Taxes: What taxes apply to dividends, how to choose between combined and separate taxation, and how supplementary health insurance premiums are calculated.
Common Beginner Mistakes: Why chasing highs and panic selling is dangerous, why you should never borrow money to invest, and the hidden costs of frequent trading.
What Does It Sound Like?
Here's an example. If you ask, "What is P/E ratio?"
It won't say: "The price-to-earnings ratio is the stock price divided by earnings per share, reflecting the market's expectation of the company's future profitability as a multiple."
It'll say something like: "P/E ratio is basically how many years it takes to earn back your investment. Imagine a bubble tea shop makes $10,000 a year, and the owner wants to sell it for $100,000. The P/E ratio is 100,000 / 10,000 = 10x — meaning at this profit rate, it takes about 10 years to break even. A lower number theoretically means a better deal — assuming the business keeps making money."
Or take T+2. It'll explain: "You buy a stock on Monday, but you don't pay for it that day. By Wednesday morning at 10 AM, the money needs to be in your settlement account. Think of it like online shopping — placing an order and paying aren't the same moment, but there's a deadline. Miss it and you're in default, which has serious consequences."

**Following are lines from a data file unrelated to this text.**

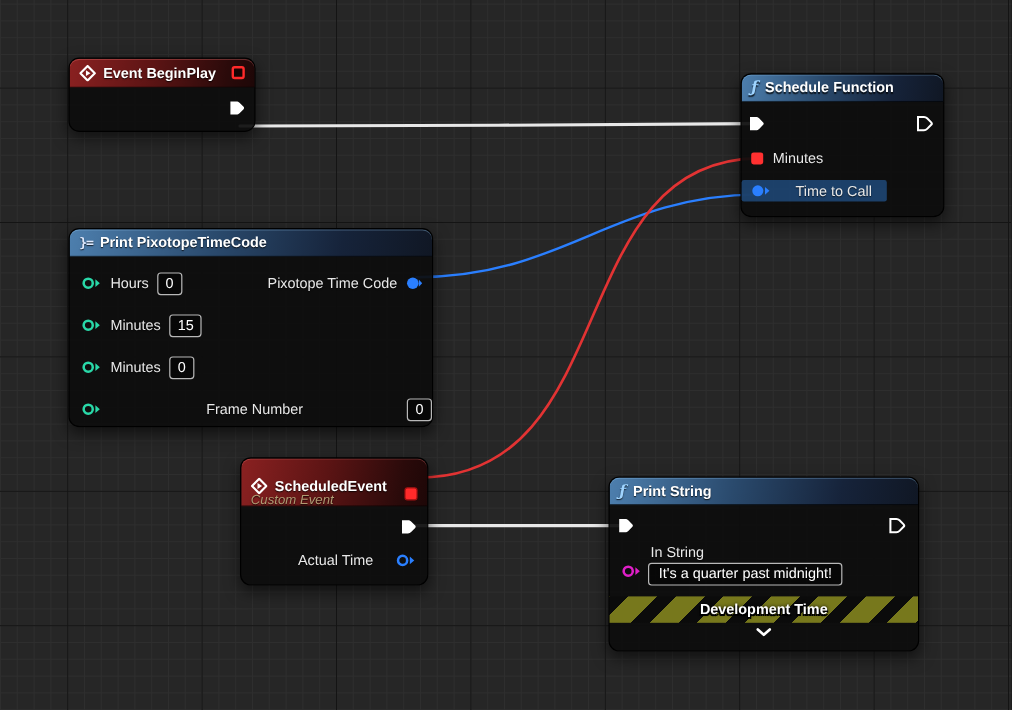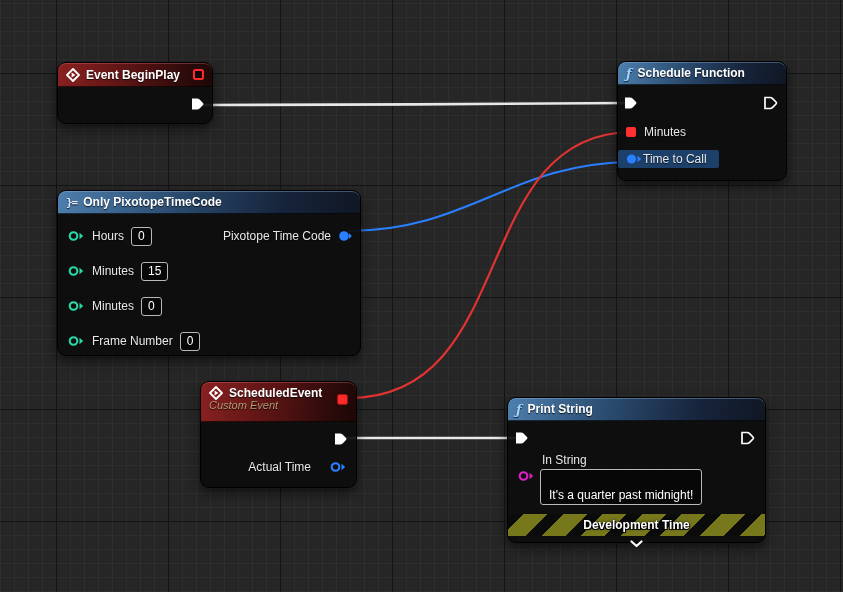--- a/index.html
+++ b/index.html
@@ -95,21 +95,21 @@
 
 <div id="canvas">
 
   <svg id="wires" width="843" height="592">
     <path d="M200 105 C 340 105, 490 104, 630 103" stroke="#e8e8e8" stroke-width="2.6" fill="none" stroke-linecap="round"></path>
     <path d="M336 438 L 523 438" stroke="#e8e8e8" stroke-width="2.6" fill="none" stroke-linecap="round"></path>
     <path d="M347 231 C 470 231, 510 163, 632 162" stroke="#2a7fff" stroke-width="2" fill="none" stroke-linecap="round"></path>
     <path d="M349 398 C 520 398, 468 133, 632 132" stroke="#e23333" stroke-width="2.2" fill="none" stroke-linecap="round"></path>
   </svg>
 
-  <div class="node" style="left:57px; top:62px; width:156px; height:62px;">
+  <div class="node" style="left:57px; top:48px; width:156px; height:62px;">
     <div class="node-header header-event" style="height:24px;">
       <svg class="pin" width="14" height="14" viewBox="0 0 14 14">
         <path d="M7 1 L13 7 L7 13 L1 7 Z" fill="none" stroke="#fff" stroke-width="1.8" stroke-linejoin="round"></path>
         <path d="M5.6 4.6 L9.4 7 L5.6 9.4 Z" fill="#fff"></path>
       </svg>
       <span class="node-title">Event BeginPlay</span>
       <span class="delegate-pin delegate-hollow" style="margin-left:auto;"></span>
     </div>
     <div class="row" style="justify-content:flex-end; margin-top:9px; padding-right:6px;">
       <svg class="pin" width="16" height="16" viewBox="0 0 15 16">
@@ -128,33 +128,33 @@
         <path d="M1.5 2.5 h5 c1 0 1.9 .4 2.6 1.1 l3.4 3.4 c.55 .55 .55 1.45 0 2 l-3.4 3.4 c-.7 .7 -1.6 1.1 -2.6 1.1 h-5 z" fill="#fff"></path>
       </svg>
       <svg class="pin" width="16" height="16" viewBox="0 0 15 16">
         <path d="M1.5 2.5 h5 c1 0 1.9 .4 2.6 1.1 l3.4 3.4 c.55 .55 .55 1.45 0 2 l-3.4 3.4 c-.7 .7 -1.6 1.1 -2.6 1.1 h-5 z" fill="none" stroke="#fff" stroke-width="1.7"></path>
       </svg>
     </div>
     <div class="row" style="margin-top:13px; padding-left:8px; gap:8px; height:14px;">
       <span class="red-square-pin"></span>
       <span class="pin-label">Minutes</span>
     </div>
-    <div class="row hl-row" style="margin-top:11px; gap:0;">
+    <div class="row hl-row" style="margin-top:11px; gap:20px;">
       <svg class="pin" width="17" height="12" viewBox="0 0 17 12">
         <circle cx="5.5" cy="6" r="4.6" fill="#2a7fff"></circle>
         <path d="M11.5 2.8 L15.2 6 L11.5 9.2 Z" fill="#2a7fff"></path>
       </svg>
       <span class="pin-label">Time to Call</span>
     </div>
   </div>
 
   <div class="node" style="left:57px; top:190px; width:304px; height:166px;">
     <div class="node-header header-fn" style="height:23px;">
       <span class="struct-glyph">}=</span>
-      <span class="node-title">Only PixotopeTimeCode</span>
+      <span class="node-title">Print PixotopeTimeCode</span>
     </div>
 
     <div class="row" style="margin-top:9px; padding:0 8px 0 10px; height:26px; justify-content:space-between;gap:19px;">
       <span class="row" style="gap:7px;">
         <svg class="pin" width="17" height="12" viewBox="0 0 17 12">
           <circle cx="5.5" cy="6" r="3.8" fill="none" stroke="#29d8a8" stroke-width="2.1"></circle>
           <path d="M11.5 2.8 L15.2 6 L11.5 9.2 Z" fill="#29d8a8"></path>
         </svg>
         <span class="pin-label">Hours</span>
         <span class="value-box">0</span>
@@ -179,32 +179,32 @@
 
     <div class="row" style="margin-top:9px; padding-left:10px; height:26px; gap:7px;">
       <svg class="pin" width="17" height="12" viewBox="0 0 17 12">
         <circle cx="5.5" cy="6" r="3.8" fill="none" stroke="#29d8a8" stroke-width="2.1"></circle>
         <path d="M11.5 2.8 L15.2 6 L11.5 9.2 Z" fill="#29d8a8"></path>
       </svg>
       <span class="pin-label">Minutes</span>
       <span class="value-box">0</span>
     </div>
 
-    <div class="row" style="margin-top:9px; padding-left:10px; height:26px; gap:7px;">
+    <div class="row" style="margin-top:9px; padding-left:10px; height:26px; gap:7px;justify-content:space-between;">
       <svg class="pin" width="17" height="12" viewBox="0 0 17 12">
         <circle cx="5.5" cy="6" r="3.8" fill="none" stroke="#29d8a8" stroke-width="2.1"></circle>
         <path d="M11.5 2.8 L15.2 6 L11.5 9.2 Z" fill="#29d8a8"></path>
       </svg>
       <span class="pin-label">Frame Number</span>
       <span class="value-box">0</span>
     </div>
   </div>
 
   <div class="node" style="left:200px; top:381px; width:157px; height:107px;">
-    <div class="node-header header-event" style="height:40px; align-items:flex-start; padding-top:4px;">
+    <div class="node-header header-event" style="height:40px; align-items:flex-start; padding-top:16px;">
       <div>
         <div class="row" style="gap:6px;">
           <svg class="pin" width="14" height="14" viewBox="0 0 14 14">
             <path d="M7 1 L13 7 L7 13 L1 7 Z" fill="none" stroke="#fff" stroke-width="1.8" stroke-linejoin="round"></path>
             <path d="M5.6 4.6 L9.4 7 L5.6 9.4 Z" fill="#fff"></path>
           </svg>
           <span class="node-title">ScheduledEvent</span>
         </div>
         <div class="node-subtitle">Custom Event</div>
       </div>
@@ -236,21 +236,21 @@
       <svg class="pin" width="16" height="16" viewBox="0 0 15 16">
         <path d="M1.5 2.5 h5 c1 0 1.9 .4 2.6 1.1 l3.4 3.4 c.55 .55 .55 1.45 0 2 l-3.4 3.4 c-.7 .7 -1.6 1.1 -2.6 1.1 h-5 z" fill="none" stroke="#fff" stroke-width="1.7"></path>
       </svg>
     </div>
     <div style="position:relative; margin-top:6px; padding-left:34px;">
       <svg class="pin" style="position:absolute; left:10px; top:17px;" width="17" height="12" viewBox="0 0 17 12">
         <circle cx="5.5" cy="6" r="3.8" fill="none" stroke="#e01fc8" stroke-width="2.1"></circle>
         <path d="M11.5 2.8 L15.2 6 L11.5 9.2 Z" fill="#e01fc8"></path>
       </svg>
       <div class="pin-label" style="margin-bottom:2px;">In String</div>
-      <div class="value-box" style="width:fit-content; margin-left:-2px; padding:17px 8px;">It's a quarter past midnight!</div>
+      <div class="value-box" style="width:fit-content; margin-left:-2px; padding:0 8px;">It's a quarter past midnight!</div>
     </div>
     <div class="banner" style="margin-top:9px;">
       <span class="banner-text">Development Time</span>
     </div>
     <div class="row" style="justify-content:center; margin-top:4px;">
       <svg width="13" height="8" viewBox="0 0 13 8">
         <path d="M1.5 1.5 L6.5 6 L11.5 1.5" fill="none" stroke="#fff" stroke-width="2.2" stroke-linecap="round" stroke-linejoin="round"></path>
       </svg>
     </div>
   </div>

That's how it talks — with analogies, real numbers, and concrete scenarios. No vague hand-waving.
How to Get Started
Tell it your current level, and it'll adjust its teaching style.
If you have no idea where to begin, just say "I know nothing about stocks, teach me from scratch," and it'll walk you through the fundamentals step by step.
If you have specific questions, ask directly:
- "How do I open a brokerage account? What should a beginner look for when choosing a broker?"
- "How much commission would I pay to buy one lot of TSMC?"
- "What's the difference between an ETF and buying individual stocks? Which is better for beginners?"
- "Do I have to pay tax on dividends? How are supplementary health insurance premiums calculated?"
- "I have $1,000 to start with — what should I do?"
It won't tell you what to buy, but it will help you finally understand all those concepts you've never been able to clearly explain.